* _PROBLEM STATEMENT_
If a line in the data below includes the string "heading", please return a copy of it.

* _SUPPLIED RECORDS_
========================================================================

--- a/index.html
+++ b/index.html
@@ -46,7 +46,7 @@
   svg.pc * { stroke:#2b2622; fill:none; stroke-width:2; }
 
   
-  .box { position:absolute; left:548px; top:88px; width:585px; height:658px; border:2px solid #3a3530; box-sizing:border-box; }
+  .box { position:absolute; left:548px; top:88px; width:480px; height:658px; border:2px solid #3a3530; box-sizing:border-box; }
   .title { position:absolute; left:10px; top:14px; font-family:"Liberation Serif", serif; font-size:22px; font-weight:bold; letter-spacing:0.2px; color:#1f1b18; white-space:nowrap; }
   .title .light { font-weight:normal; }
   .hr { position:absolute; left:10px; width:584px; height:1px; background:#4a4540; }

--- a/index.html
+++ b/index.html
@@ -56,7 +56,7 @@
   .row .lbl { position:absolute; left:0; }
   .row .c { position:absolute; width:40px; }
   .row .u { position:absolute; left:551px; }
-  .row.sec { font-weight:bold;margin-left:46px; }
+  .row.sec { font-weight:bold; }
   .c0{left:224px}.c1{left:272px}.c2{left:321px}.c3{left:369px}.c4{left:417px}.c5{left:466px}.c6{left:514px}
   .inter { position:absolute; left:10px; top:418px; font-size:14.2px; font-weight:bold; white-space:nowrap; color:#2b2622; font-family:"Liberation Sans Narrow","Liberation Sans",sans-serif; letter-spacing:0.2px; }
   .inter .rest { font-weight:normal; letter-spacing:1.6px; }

========================================================================

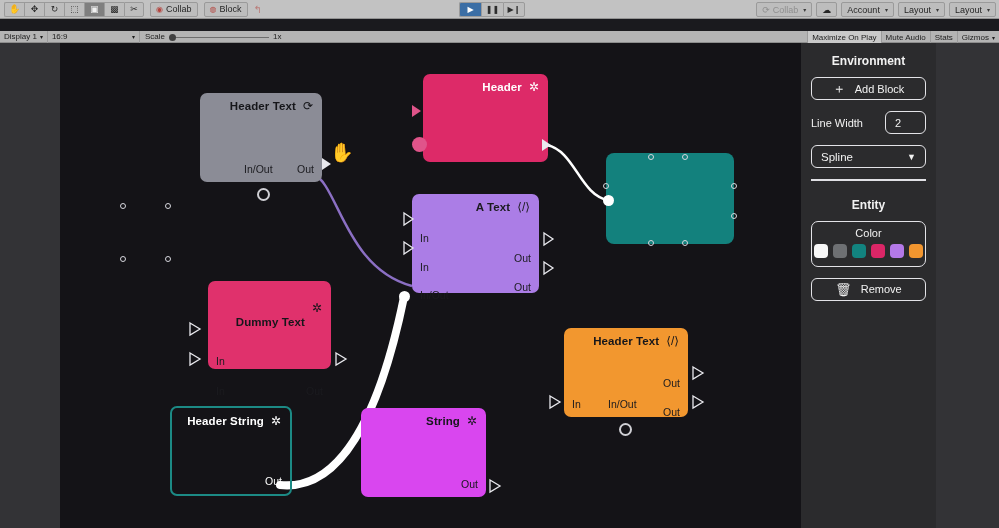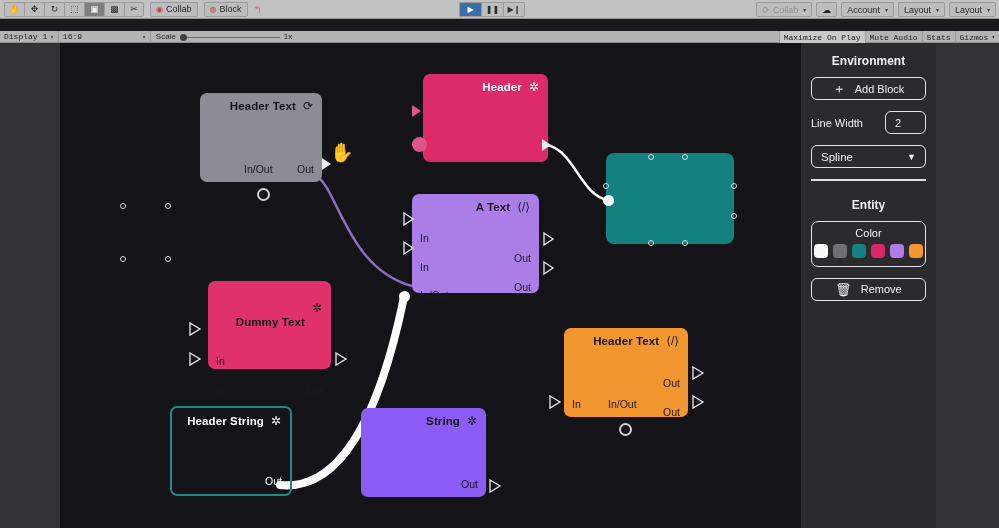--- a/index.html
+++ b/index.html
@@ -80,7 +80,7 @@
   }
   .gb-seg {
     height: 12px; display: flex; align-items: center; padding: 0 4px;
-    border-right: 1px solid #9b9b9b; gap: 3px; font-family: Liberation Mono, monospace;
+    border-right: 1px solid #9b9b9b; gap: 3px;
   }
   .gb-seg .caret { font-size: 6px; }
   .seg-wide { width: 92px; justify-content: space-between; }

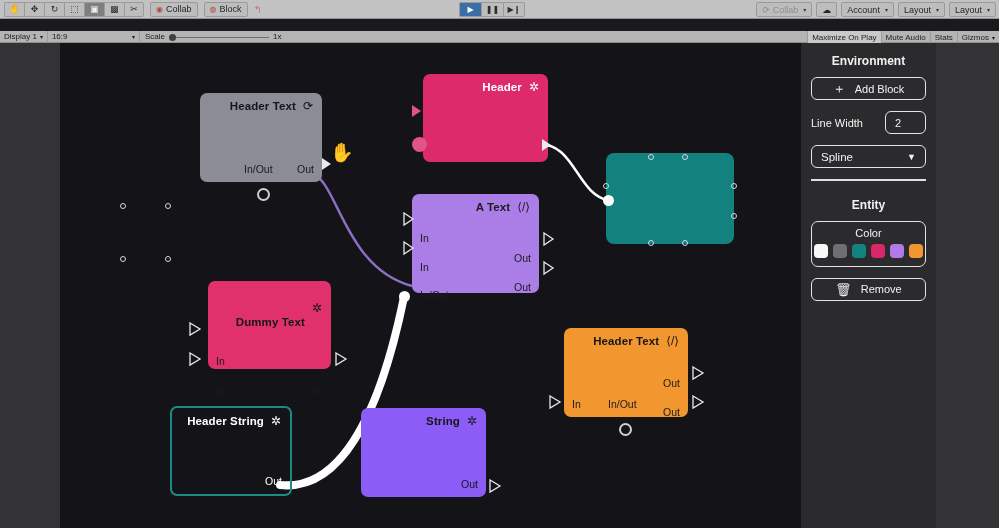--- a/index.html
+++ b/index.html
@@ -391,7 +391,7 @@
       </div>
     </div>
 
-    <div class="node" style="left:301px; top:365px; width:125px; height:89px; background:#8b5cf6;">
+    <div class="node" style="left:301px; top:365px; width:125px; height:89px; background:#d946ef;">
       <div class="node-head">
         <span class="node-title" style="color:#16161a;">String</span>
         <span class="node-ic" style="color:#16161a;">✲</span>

========================================================================

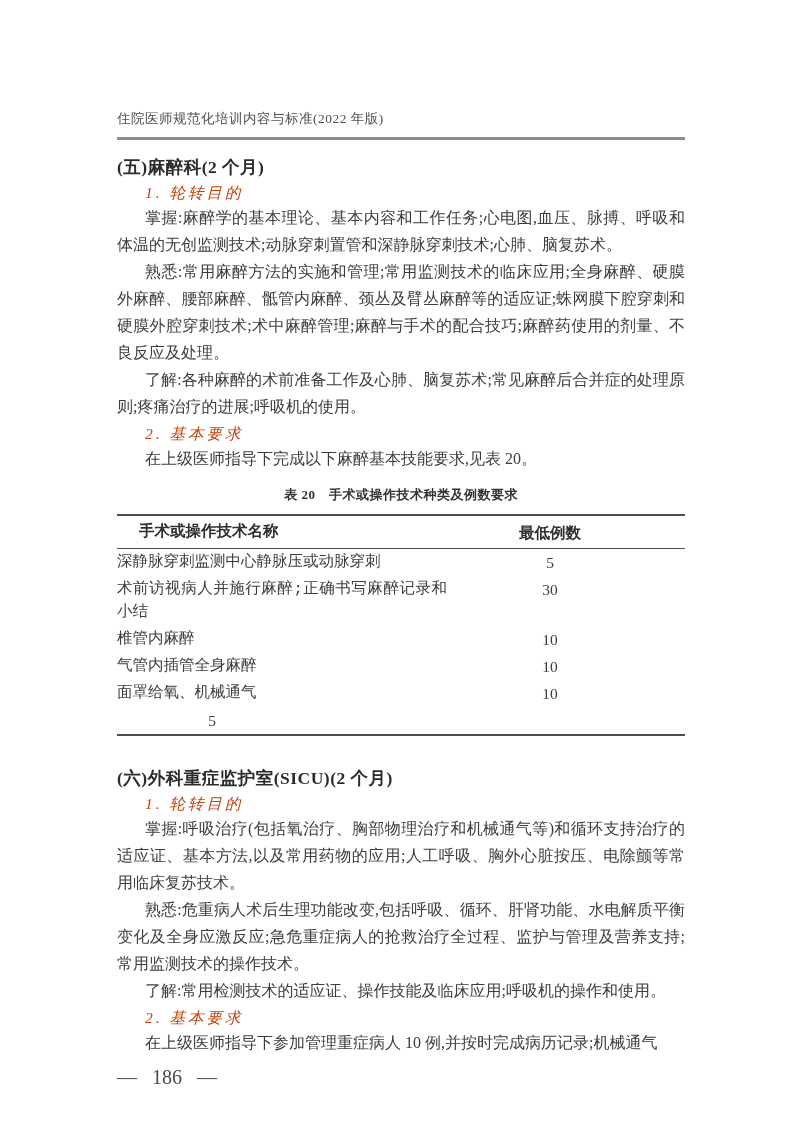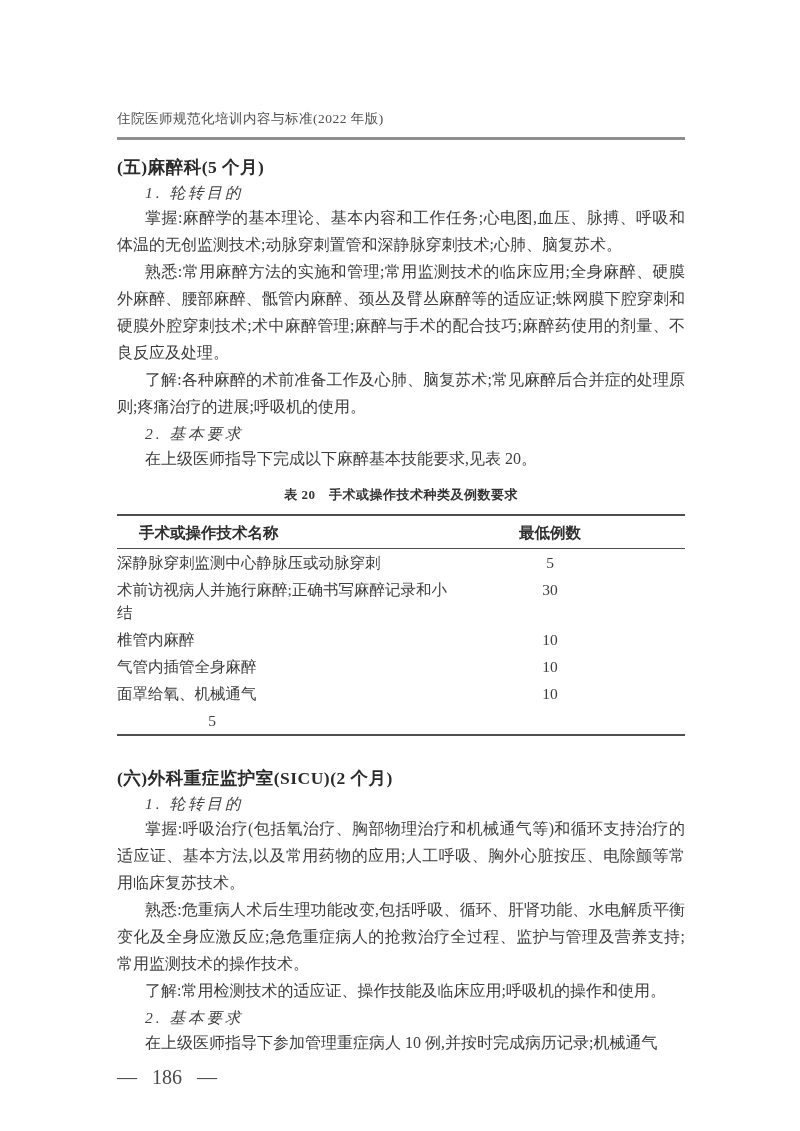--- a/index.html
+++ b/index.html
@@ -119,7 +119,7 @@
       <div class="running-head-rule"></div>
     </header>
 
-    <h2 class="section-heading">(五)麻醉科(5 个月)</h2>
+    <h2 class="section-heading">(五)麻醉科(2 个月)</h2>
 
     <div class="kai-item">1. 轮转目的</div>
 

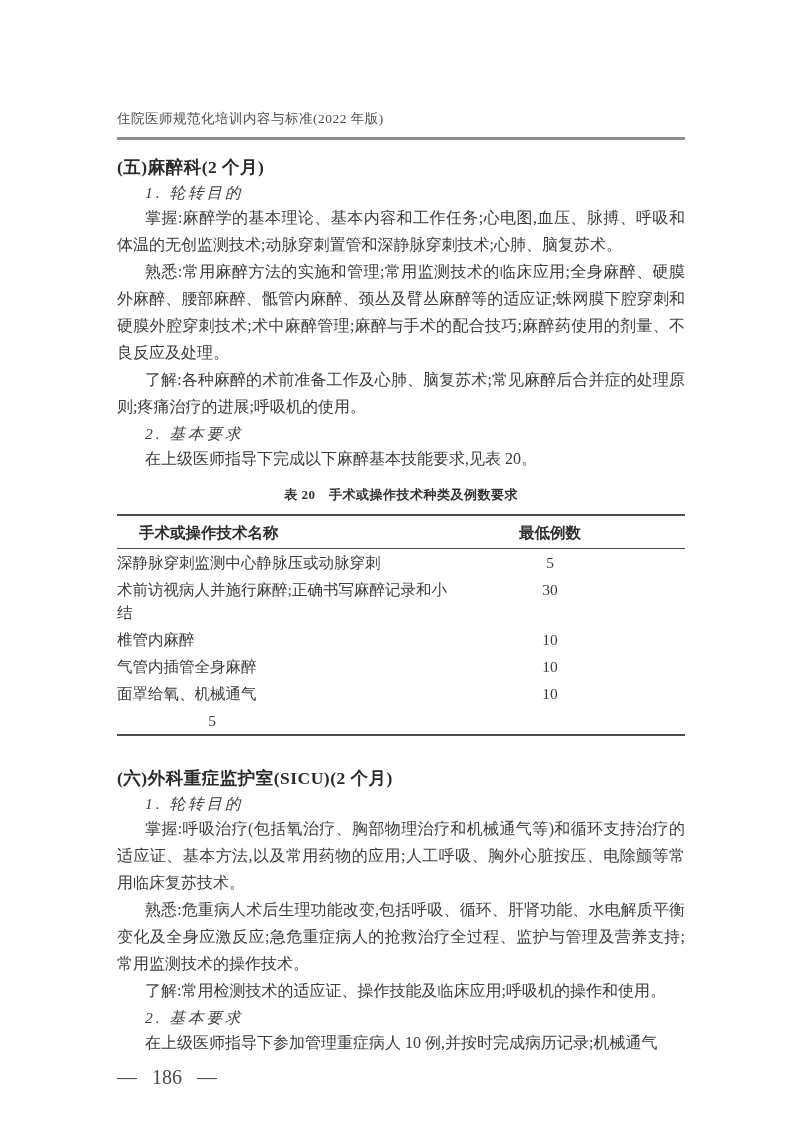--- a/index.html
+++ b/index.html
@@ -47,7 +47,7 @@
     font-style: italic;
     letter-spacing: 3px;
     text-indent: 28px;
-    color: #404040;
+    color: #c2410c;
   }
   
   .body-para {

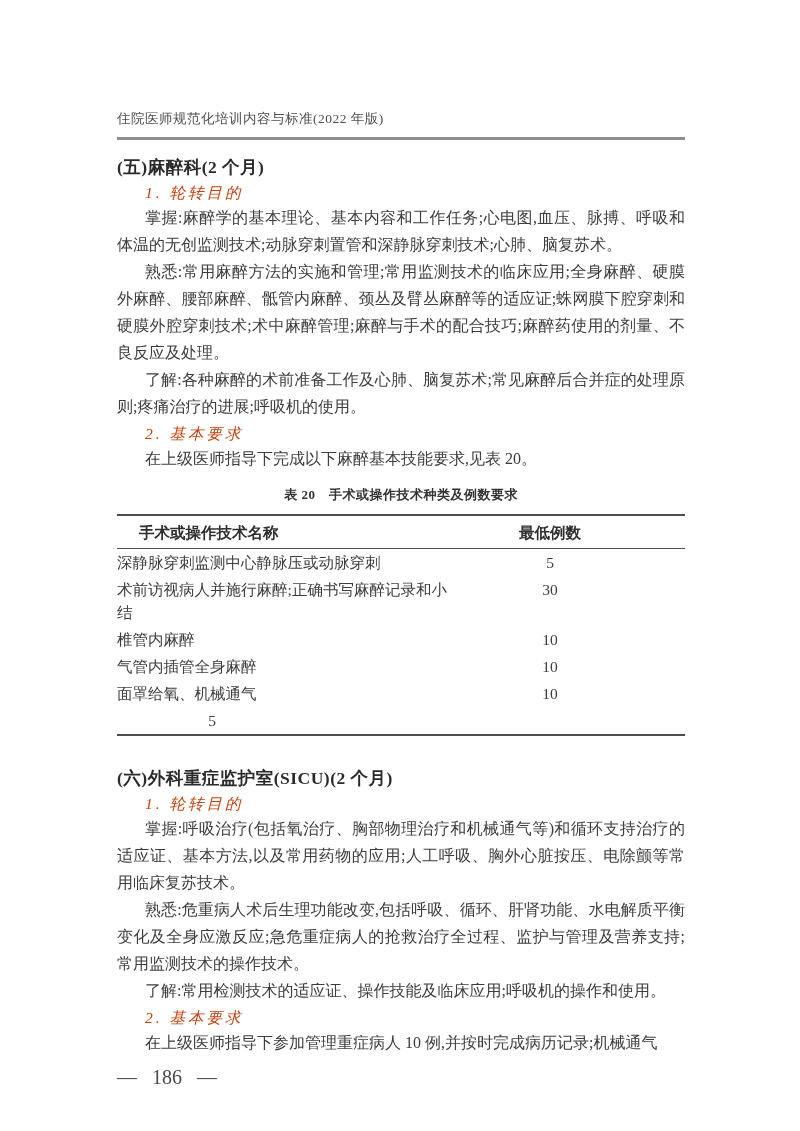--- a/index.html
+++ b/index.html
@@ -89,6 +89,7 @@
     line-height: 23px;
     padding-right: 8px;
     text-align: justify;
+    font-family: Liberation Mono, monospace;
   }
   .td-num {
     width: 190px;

========================================================================

* _RESPONSE BOX_
-    <h2 class="section-heading">(五)麻醉科(5 个月)</h2>
+    <h2 class="section-heading">(五)麻醉科(2 个月)</h2>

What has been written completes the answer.